Em Polícia, Adjetivo, a pseudo-trama policial
diluída no tempo nos coloca face a face com um detetive cujas intermináveis
rondas inquisitivas parecem estáticas – como um trabalho burocrático atrás de
uma mesa de escritório –, tal o nível de inação nas cenas. Porumboiu parece
buscar aí uma depuração do tempo que se aproxime da experiência vivenciada pelo
personagem, dando efetivamente grande margem ao tédio. Afinal, a Romênia que
ele filma luta contra a inércia. Das leis inflexíveis, do funcionarismo público
preguiçoso, de uma lógica de funcionamento pragmática e acomodada. A mobilidade
estabelece então uma dialética precária com esta estaticidade morta. A câmera
fixa limita-se a movimentos em torno de seu próprio eixo para registrar deslocamentos
dos personagens pelo espaço. A mudança está no horizonte, mas sua chegada é
incerta e manifesta-se pelo nonsense, como o tópico da mudança
ortográfica ou a interminável discussão retórica para justificar a presente aplicação
de uma lei local que dará em breve lugar às leis comuns da União Européia.

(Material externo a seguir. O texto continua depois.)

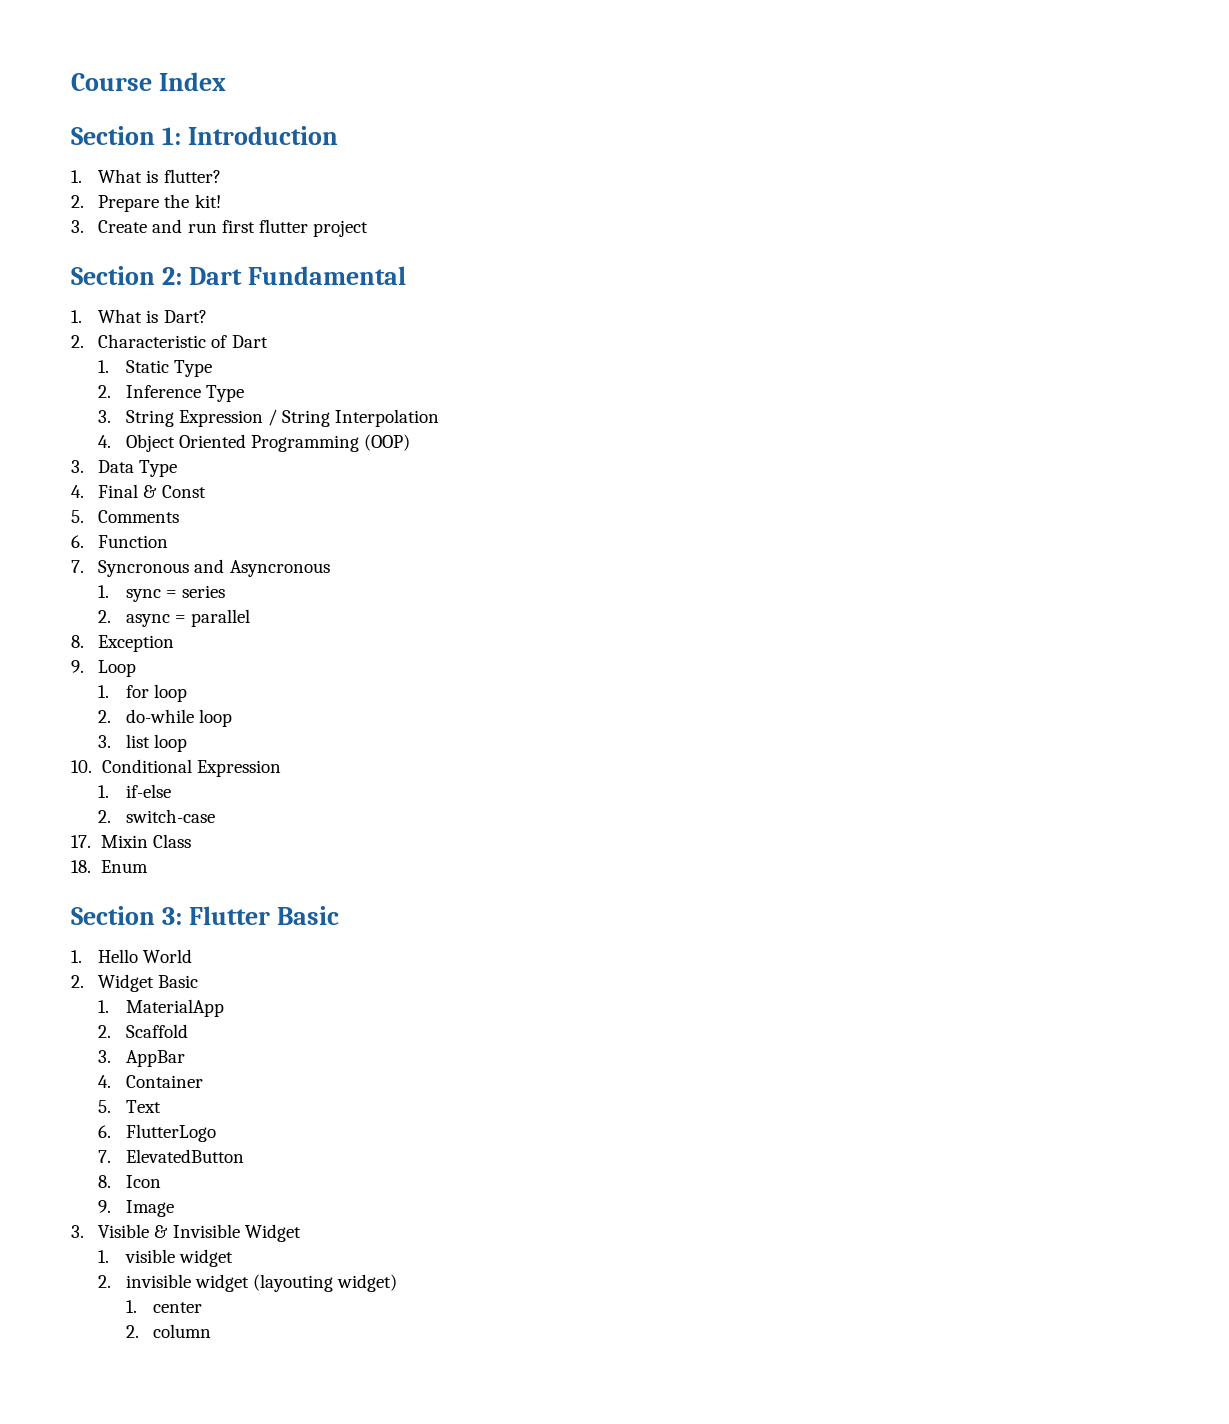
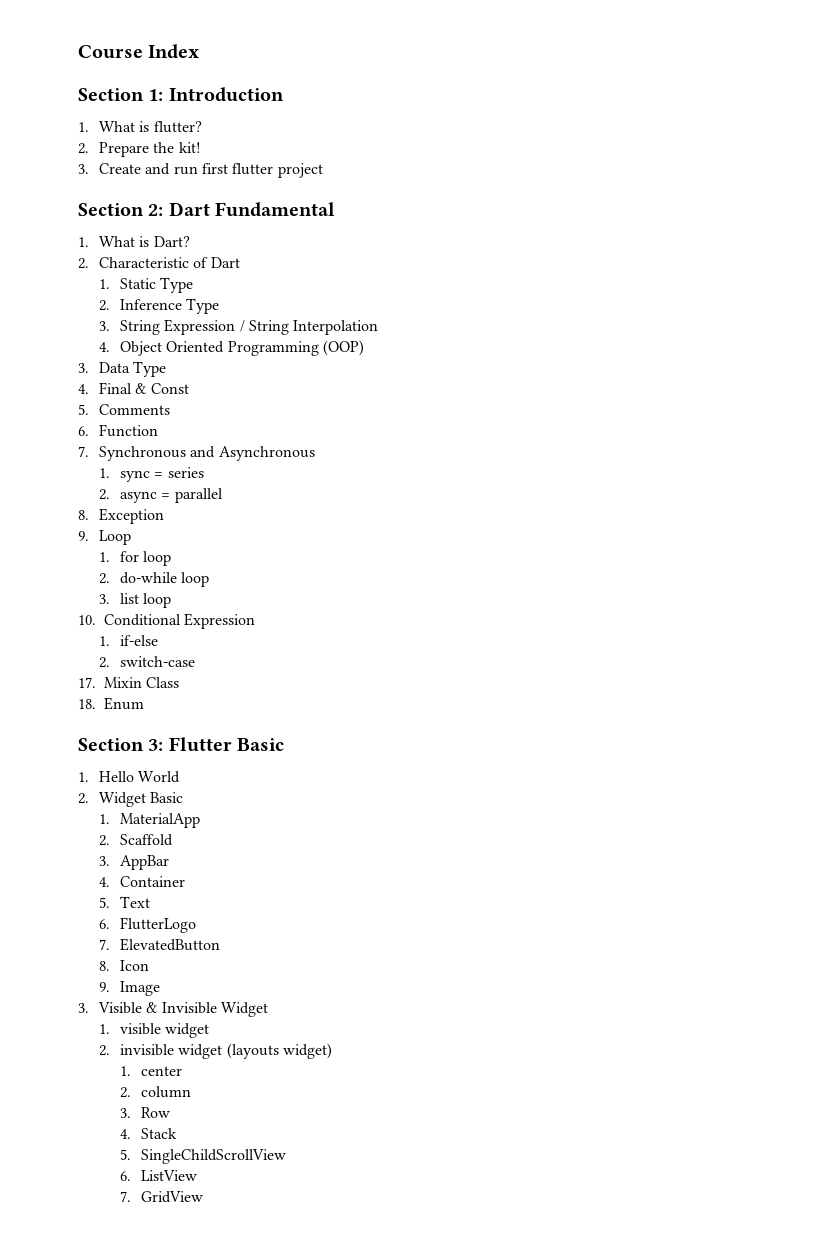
[98,559,330,577] Syncronous and Asyncronous -> [99,446,315,461] Synchronous and Asynchronous
[252,1274,333,1292] (layouting -> [226,1043,279,1059] (layouts
(212, 1331) none -> [120,1107,171,1118] [120,1128,178,1139] [120,1149,287,1164] [120,1170,198,1181] [120,1191,204,1203] // 3. Row // 4. Stack // 5. SingleChildScrollView // 6. ListView // 7. GridView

O eventual humor, que sempre irrompe beirando o absurdo, é
resultado da exasperação de um olhar eminentemente lógico e racional aplicado à
realidade. Desta forma, o grande momento de ação que se anuncia (o flagrante
dos usuários de droga, finalmente) só nos vem esquadrinhado, traçado em duas
dimensões no papel, planificado enfim. E o clímax do filme é precisamente a
discussão entre o delegado e o policial, na qual o primeiro recorre exaustivamente
ao dicionário para dar corpo e razão à atividade (e por que não dizer também
existência) do segundo. A lei entalhada em pedra subsiste, em todo o seu peso,
esmagando qualquer tentativa de fuga do prescrito. O quadro, rígido,
circunscreve o todo, mantendo-se a certa distância, de modo a instaurar na cena
uma determinada invisibilidade. Há algo em Polícia, Adjetivo que embora
cercado e encurralado (pela falta de movimento, pelas regras e lógicas incansáveis)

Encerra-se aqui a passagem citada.